The Kkokdugaksi Nori tells the story related to the social life of common people. The performance is bold and satirical with the purpose of mocking the yangban aristocrats, government officials, Buddhist monks, and the social constructs set by the Confucian patriarchy. This satirical energy seems to come from the dismissal of the upper class towards the troupe members. Kkogdugaksi Noreum is also known as Deolmi [Korean: 덜미], Bakcheomji Noreum [Korean: 박 첨지], or Hongdongji Noreum. [Korean: 홍 동지] The names are from the prominent characters of the different episodes called Geori. The show is divided into two acts and seven Geori, according to the repertoire of Master Park Yong-Tae.

== Scenes ==
The first act has four scenes and is centered on the main character Bak Cheomji, relating his life, and showcasing his wife Kkogdu Gaksi, and his concubine Deolmeori-jib.
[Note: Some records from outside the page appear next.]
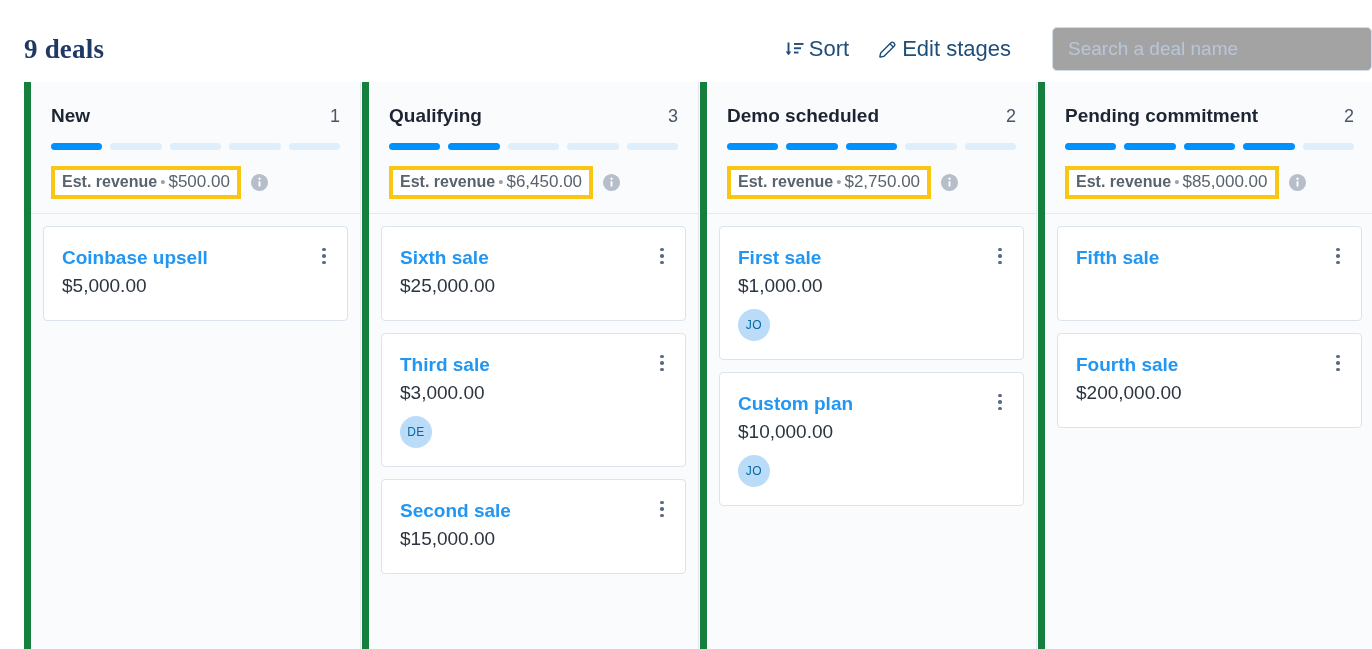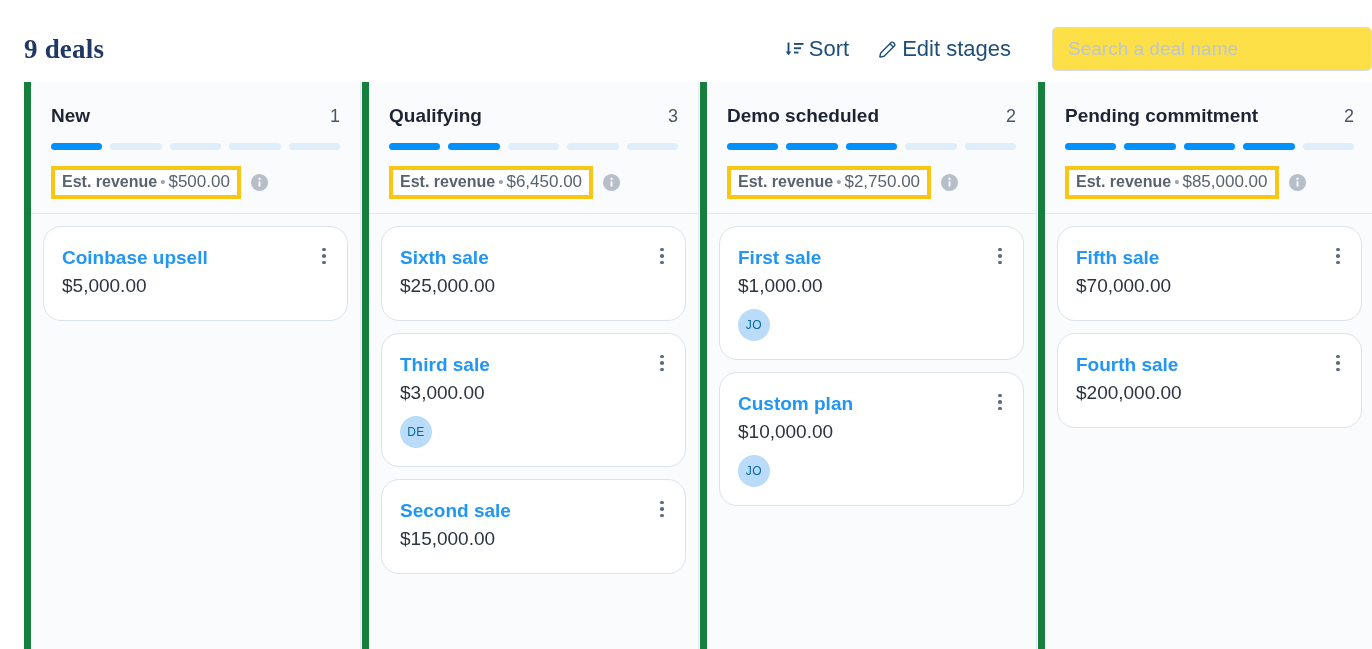--- a/index.html
+++ b/index.html
@@ -57,7 +57,7 @@
     color: #48525e;
     font-family: "Liberation Sans", sans-serif;
     outline: none;
-    background: #fde047;
+    background: #a3a3a3;
   }
   .search-input::placeholder { color: #b9c6da; }
 

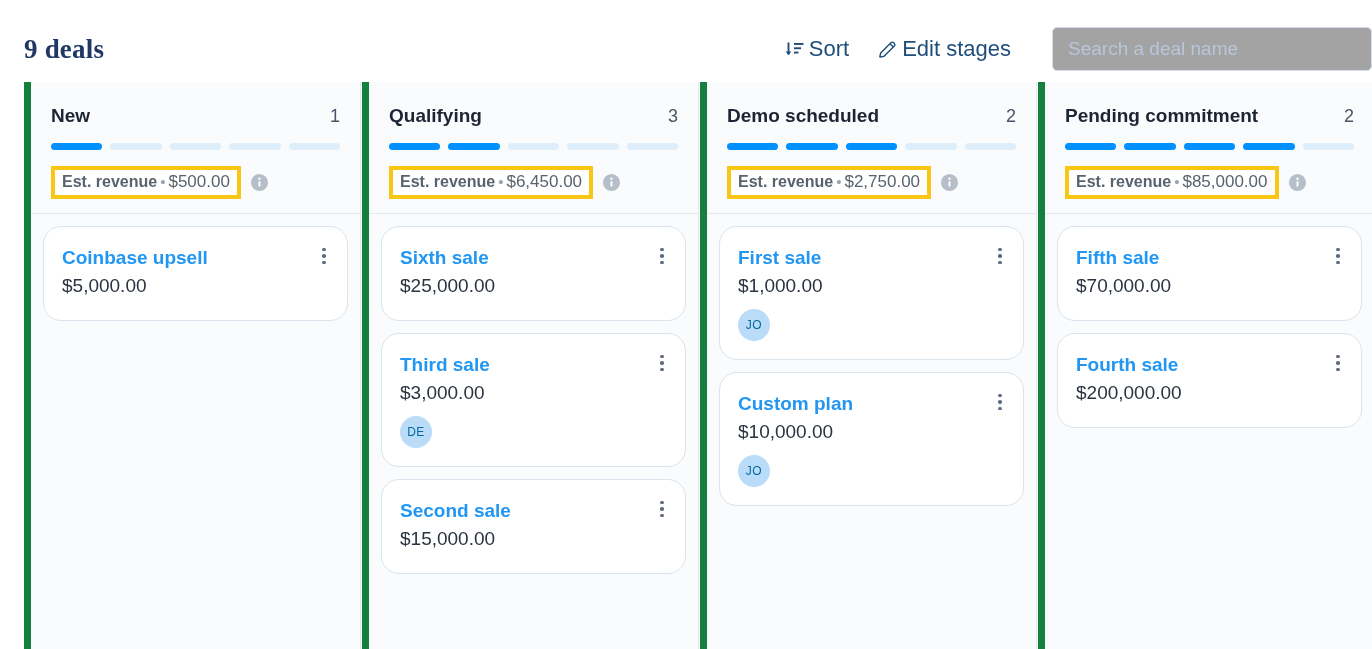--- a/index.html
+++ b/index.html
@@ -152,7 +152,7 @@
   .deal-card {
     background: #ffffff;
     border: 1px solid #dbe3ec;
-    border-radius: 18px;
+    border-radius: 4px;
     padding: 20px 18px 18px 18px;
     position: relative;
     min-height: 95px;

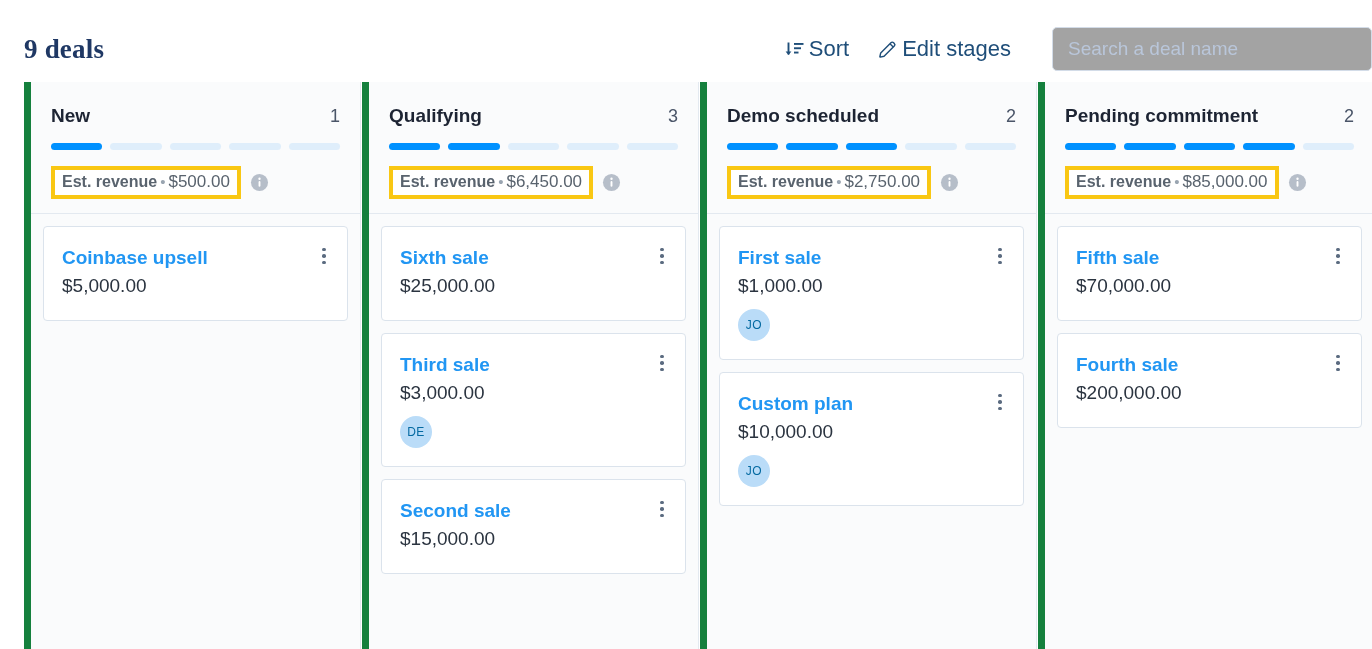--- a/index.html
+++ b/index.html
@@ -420,7 +420,6 @@
       <div class="col-body">
         <div class="deal-card">
           <div class="deal-name">Fifth sale</div>
-          <div class="deal-amount">$70,000.00</div>
           <div class="kebab">
             <i></i>
             <i></i>

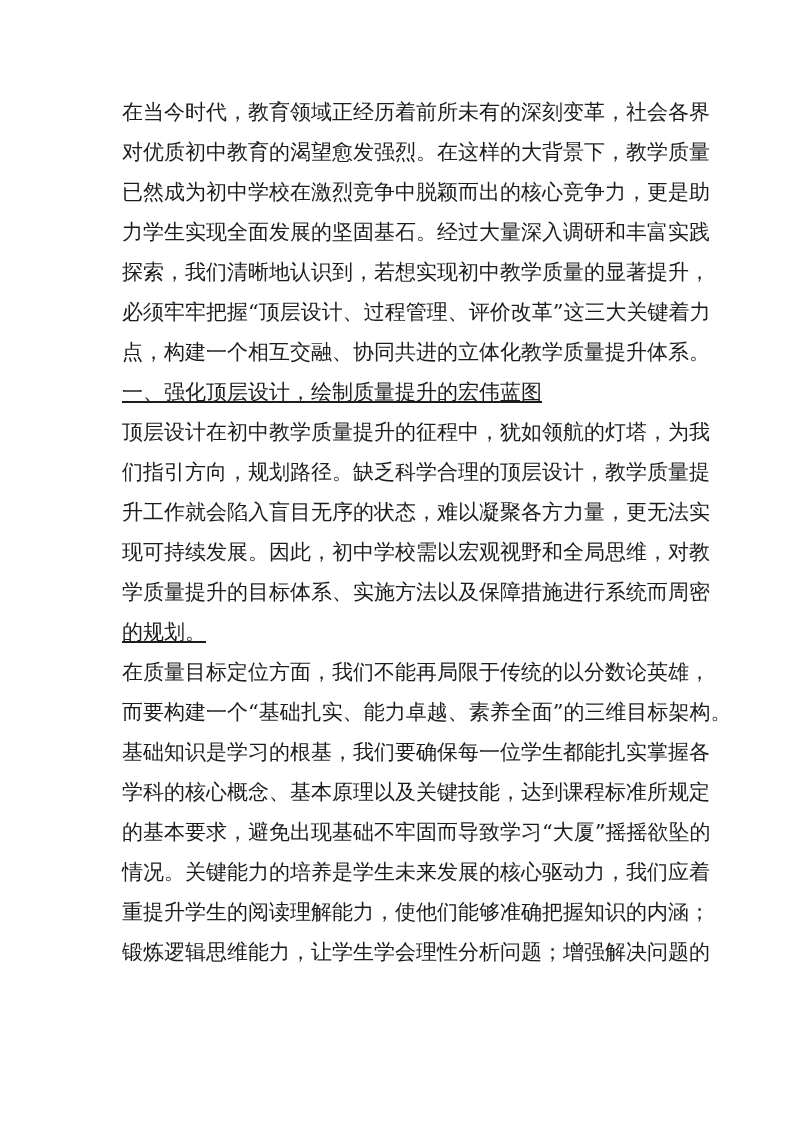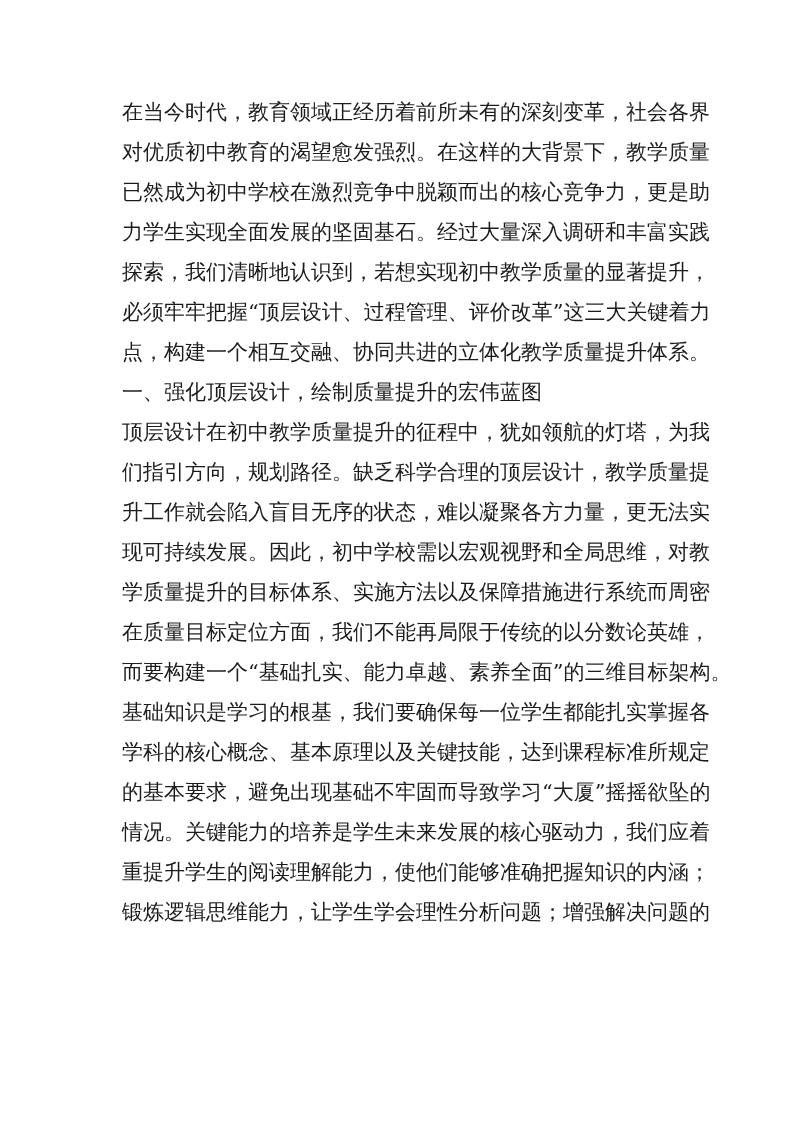--- a/index.html
+++ b/index.html
@@ -47,6 +47,7 @@
     text-align: center;
     text-align-last: left;
     white-space: nowrap;
+    text-decoration: underline;
   }
 
   

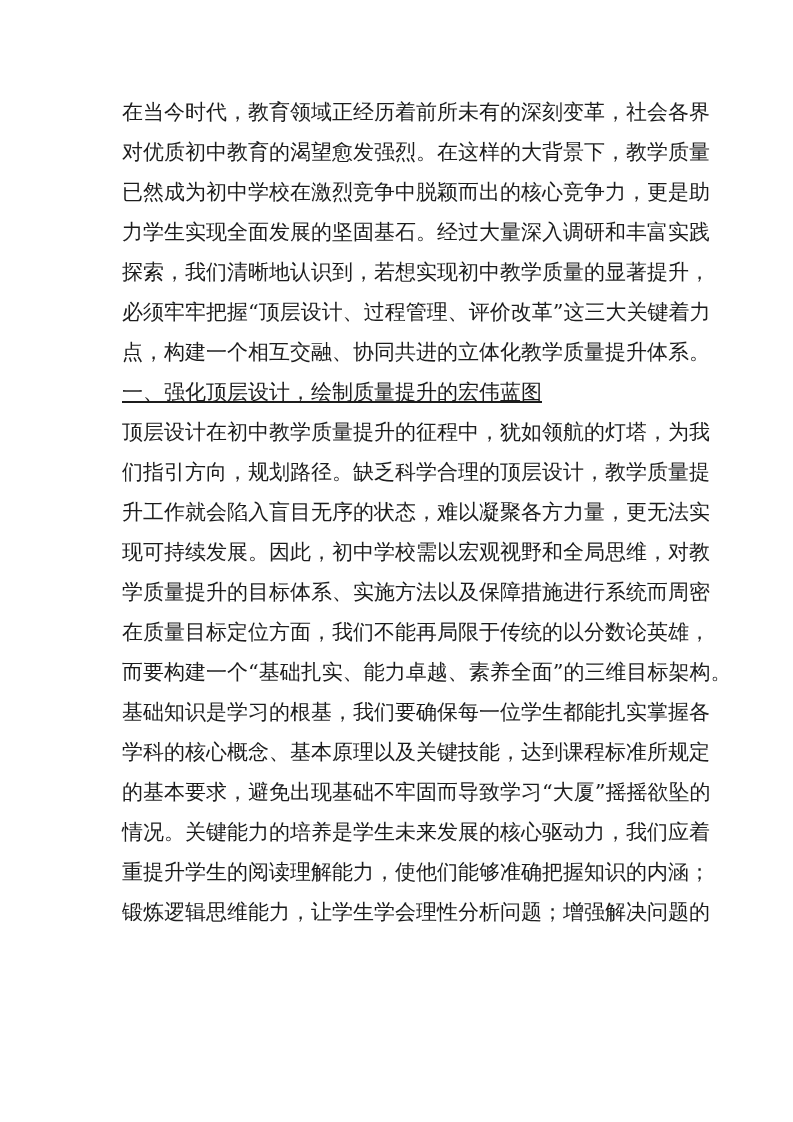--- a/index.html
+++ b/index.html
@@ -79,6 +79,7 @@
       <div class="doc-line full"><span>升</span><span>工</span><span>作</span><span>就</span><span>会</span><span>陷</span><span>入</span><span>盲</span><span>目</span><span>无</span><span>序</span><span>的</span><span>状</span><span>态</span><span>，</span><span>难</span><span>以</span><span>凝</span><span>聚</span><span>各</span><span>方</span><span>力</span><span>量</span><span>，</span><span>更</span><span>无</span><span>法</span><span>实</span></div>
       <div class="doc-line full"><span>现</span><span>可</span><span>持</span><span>续</span><span>发</span><span>展</span><span>。</span><span>因</span><span>此</span><span>，</span><span>初</span><span>中</span><span>学</span><span>校</span><span>需</span><span>以</span><span>宏</span><span>观</span><span>视</span><span>野</span><span>和</span><span>全</span><span>局</span><span>思</span><span>维</span><span>，</span><span>对</span><span>教</span></div>
       <div class="doc-line full"><span>学</span><span>质</span><span>量</span><span>提</span><span>升</span><span>的</span><span>目</span><span>标</span><span>体</span><span>系</span><span>、</span><span>实</span><span>施</span><span>方</span><span>法</span><span>以</span><span>及</span><span>保</span><span>障</span><span>措</span><span>施</span><span>进</span><span>行</span><span>系</span><span>统</span><span>而</span><span>周</span><span>密</span></div>
+      <div class="doc-line ragged">的规划。</div>
       <div class="doc-line full"><span>在</span><span>质</span><span>量</span><span>目</span><span>标</span><span>定</span><span>位</span><span>方</span><span>面</span><span>，</span><span>我</span><span>们</span><span>不</span><span>能</span><span>再</span><span>局</span><span>限</span><span>于</span><span>传</span><span>统</span><span>的</span><span>以</span><span>分</span><span>数</span><span>论</span><span>英</span><span>雄</span><span>，</span></div>
       <div class="doc-line full"><span>而</span><span>要</span><span>构</span><span>建</span><span>一</span><span>个</span><span>“</span><span>基</span><span>础</span><span>扎</span><span>实</span><span>、</span><span>能</span><span>力</span><span>卓</span><span>越</span><span>、</span><span>素</span><span>养</span><span>全</span><span>面</span><span>”</span><span>的</span><span>三</span><span>维</span><span>目</span><span>标</span><span>架</span><span>构</span><span>。</span></div>
       <div class="doc-line full"><span>基</span><span>础</span><span>知</span><span>识</span><span>是</span><span>学</span><span>习</span><span>的</span><span>根</span><span>基</span><span>，</span><span>我</span><span>们</span><span>要</span><span>确</span><span>保</span><span>每</span><span>一</span><span>位</span><span>学</span><span>生</span><span>都</span><span>能</span><span>扎</span><span>实</span><span>掌</span><span>握</span><span>各</span></div>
The second act is a satire condemning the cruelty and corrupted reign of the governor of Pyeongan province. It contains three scenes and showcases the character of Hong Dongji, Bak cheomji’s nephew. The play is a combination of music and conversation between Sanbaji (responder) and the puppets. The first scene, Bak Cheomji’s sightseeing, relates the story of Bak Cheomji traveling across all provinces in Korea, watching a Namsadang performance, and boasting about his Hanyang (current Seoul) background. The second scene, Pijori (young women), introduces Bak’s daughter and daughter in law dancing with Buddhist Monks, and Hong Dongji condemning the monks’ hypocrite way of living as they were intended to practice celibacy (out, mina). The third scene titled Kkokdu Gaksi relates Bak Cheomji looking for his wife who left him some years ago. When they found each other, only insults and word play were exchanged as Kkogdu Gaksi discovered that Bak took a concubine. She asked for a divorce and a share of Bak’s wealth, but he did not give her anything valuable. Scene four (Isimi) tells the tale of Isimi, a serpent that devoured Bak’s relatives and villagers. Hong Dongji, Bak’s nephew killed Isimi and saved the village. The fifth scene shares the story of the governor of Pyeongan who visited the village for a falcon hunting game. He hired Hong who won the game but left without sharing any gain with Hong. The sixth scene titled Funeral Bier shares the incident around the death of the governor. Hong Donji volunteers to carry the bier but insults the governor’s son and pushes the bier with his bottom. The puppet theatre ends with the scene title of assembling and disassembling a Buddhist temple. During this scene, a temple is built and disassembled while the audience is invited to make wishes and give money.

== Cultural Heritage ==
Kkokdugaksi is no longer popular as it used to be during the Joseon dynasty. Korean puppet play started fading away during the early twentieth century. Some factors that contributed to its decline were western influence, changes in leisure culture, economic hardship and consequences of the Japanese colonization which considered kkogdugaksi as a threat. During the mid to late twentieth century (1950 - 1988), surviving Namsadang performers began to gather and created the “Folk Theatre Association Namsadang”. Current Namsadang troupes are no longer nomadic. They are more diversified with more female members and have a contemporary style to help current Korean to better understand word plays and the satire since the original theatre were more relevant to the society at the time and the Korean language has evolved. Kkogdugaksi Noreum was nominated as National Intangible Cultural Heritage #3 and later in 2009, the entire performance series of Namsadang troupes, Namsadang Noreum was inscribed on UNESCO’s Intangible Cultural Heritage.